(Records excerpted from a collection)
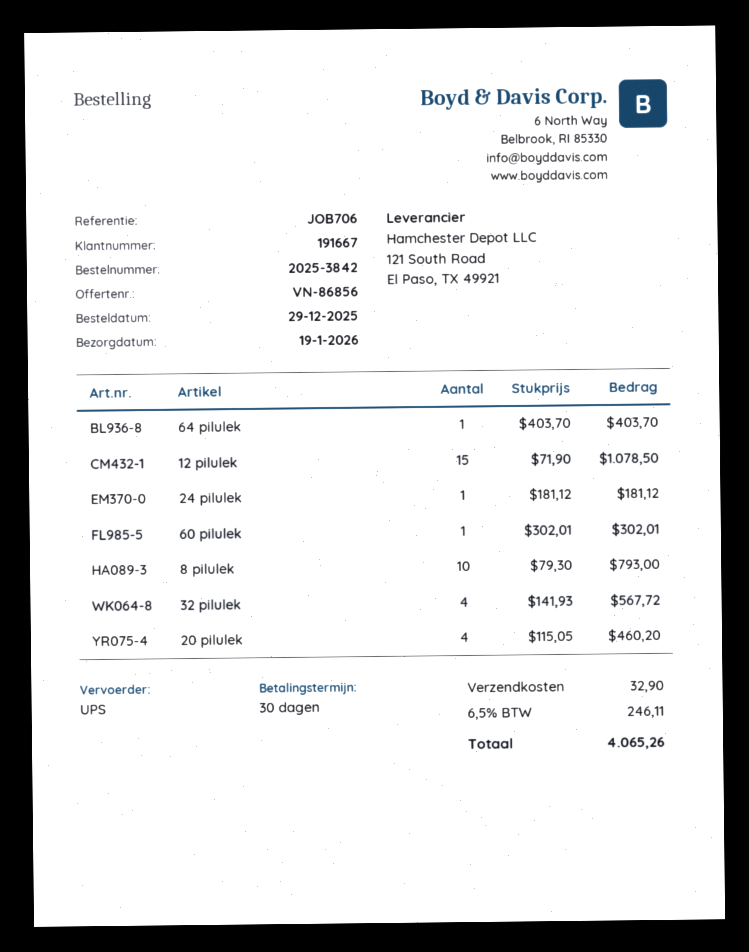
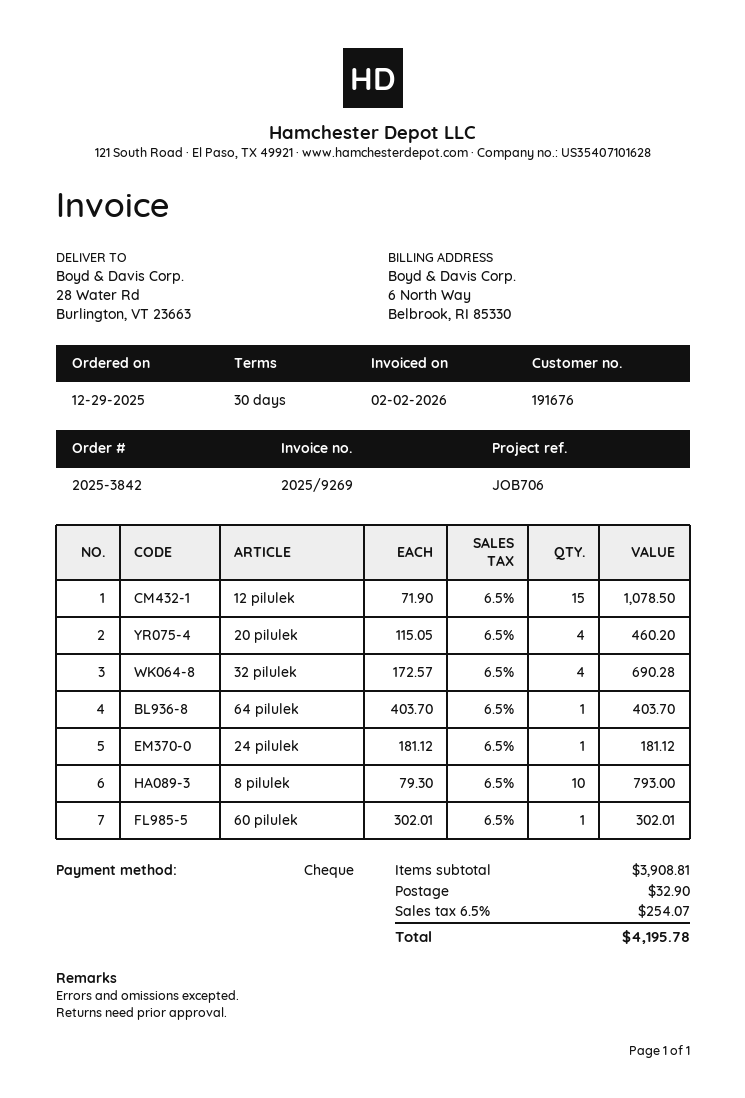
customer number: 191667 -> 191676
32 pilulek: 4 x 141.93 = 567.72 -> 4 x 172.57 = 690.28
tax: 6.5% = 246.11 -> 6.5% = 254.07
total: 4065.26 -> 4195.78

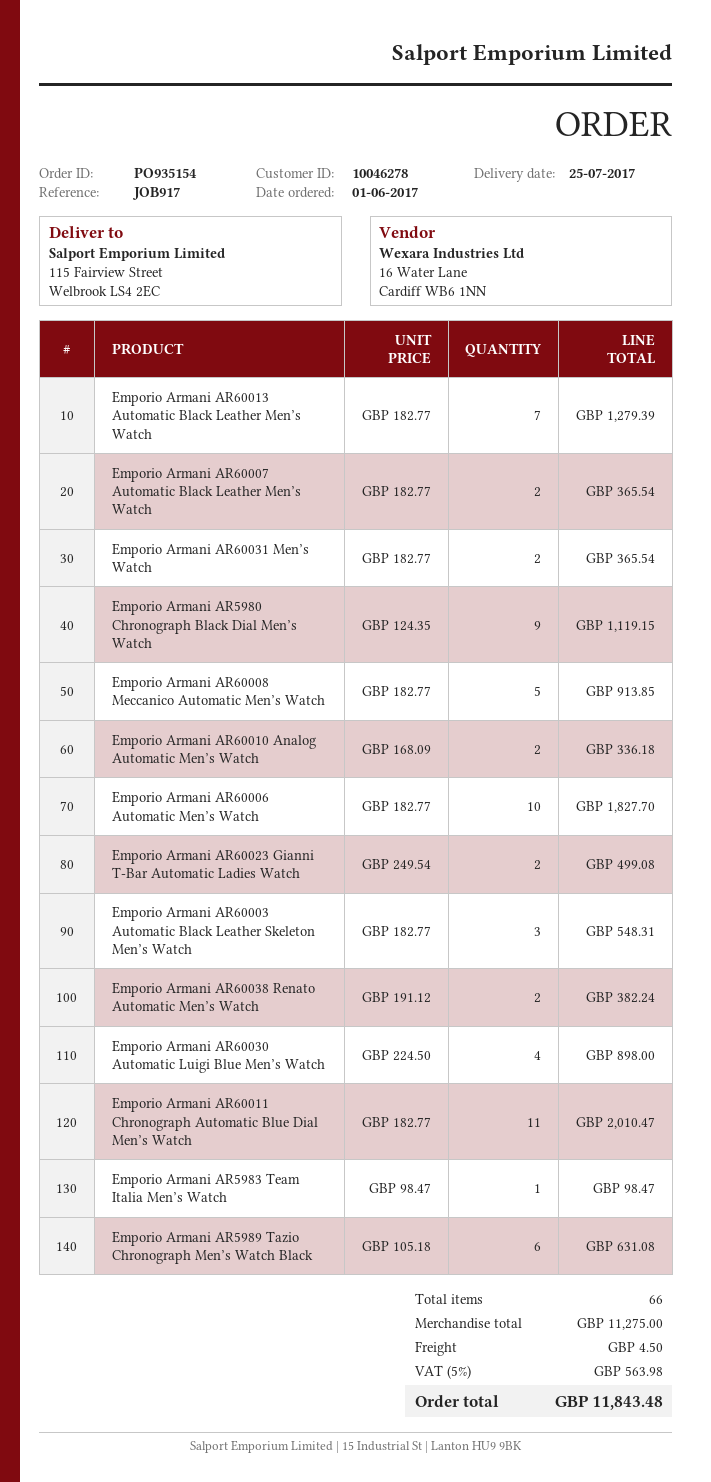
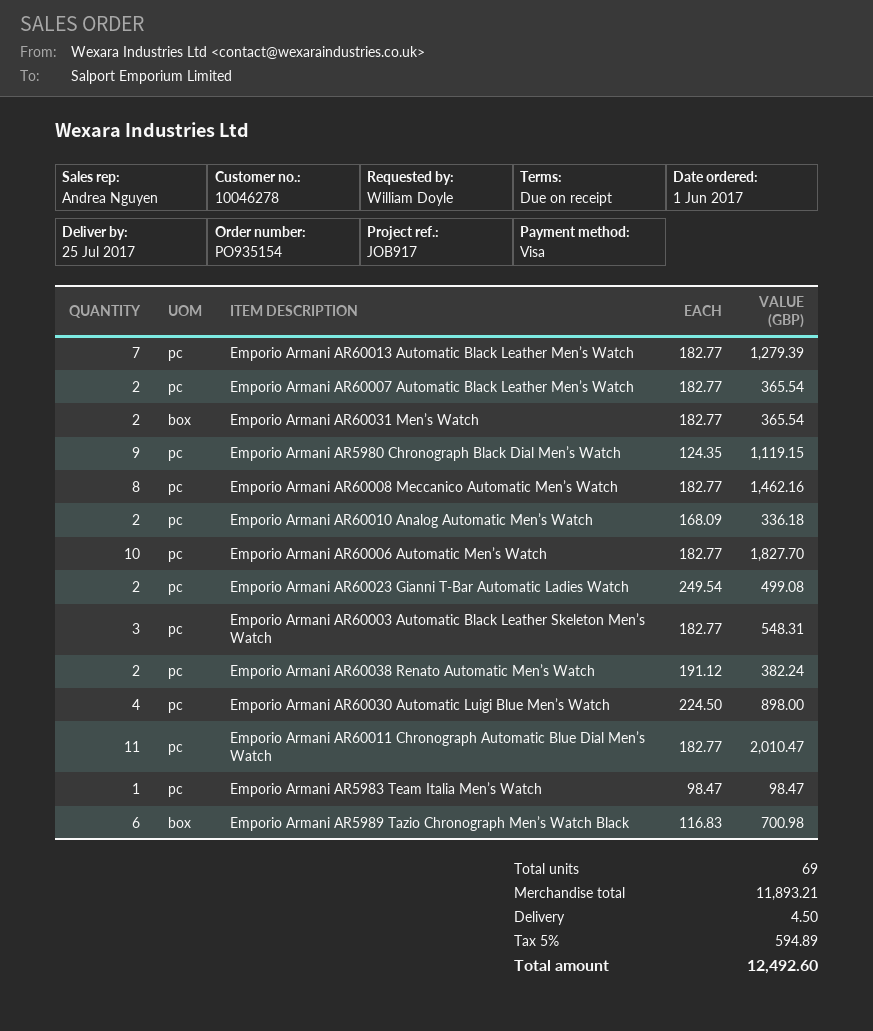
Emporio Armani AR60008 Meccanico Automatic Men’s Watch: 5 x 182.77 = 913.85 -> 8 x 182.77 = 1462.16
Emporio Armani AR5989 Tazio Chronograph Men’s Watch Black: 6 x 105.18 = 631.08 -> 6 x 116.83 = 700.98
total quantity: 66 -> 69
subtotal: 11275.00 -> 11893.21
tax: 5% = 563.98 -> 5% = 594.89
total: 11843.48 -> 12492.60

*YOUR INSTRUCTIONS:* What is needed is every record above printed exactly, with no pictures.

*RESULT OF THE EXERCISE:*
customer number: 191667 -> 191676
32 pilulek: 4 x 141.93 = 567.72 -> 4 x 172.57 = 690.28
tax: 6.5% = 246.11 -> 6.5% = 254.07
total: 4065.26 -> 4195.78

Emporio Armani AR60008 Meccanico Automatic Men’s Watch: 5 x 182.77 = 913.85 -> 8 x 182.77 = 1462.16
Emporio Armani AR5989 Tazio Chronograph Men’s Watch Black: 6 x 105.18 = 631.08 -> 6 x 116.83 = 700.98
total quantity: 66 -> 69
subtotal: 11275.00 -> 11893.21
tax: 5% = 563.98 -> 5% = 594.89
total: 11843.48 -> 12492.60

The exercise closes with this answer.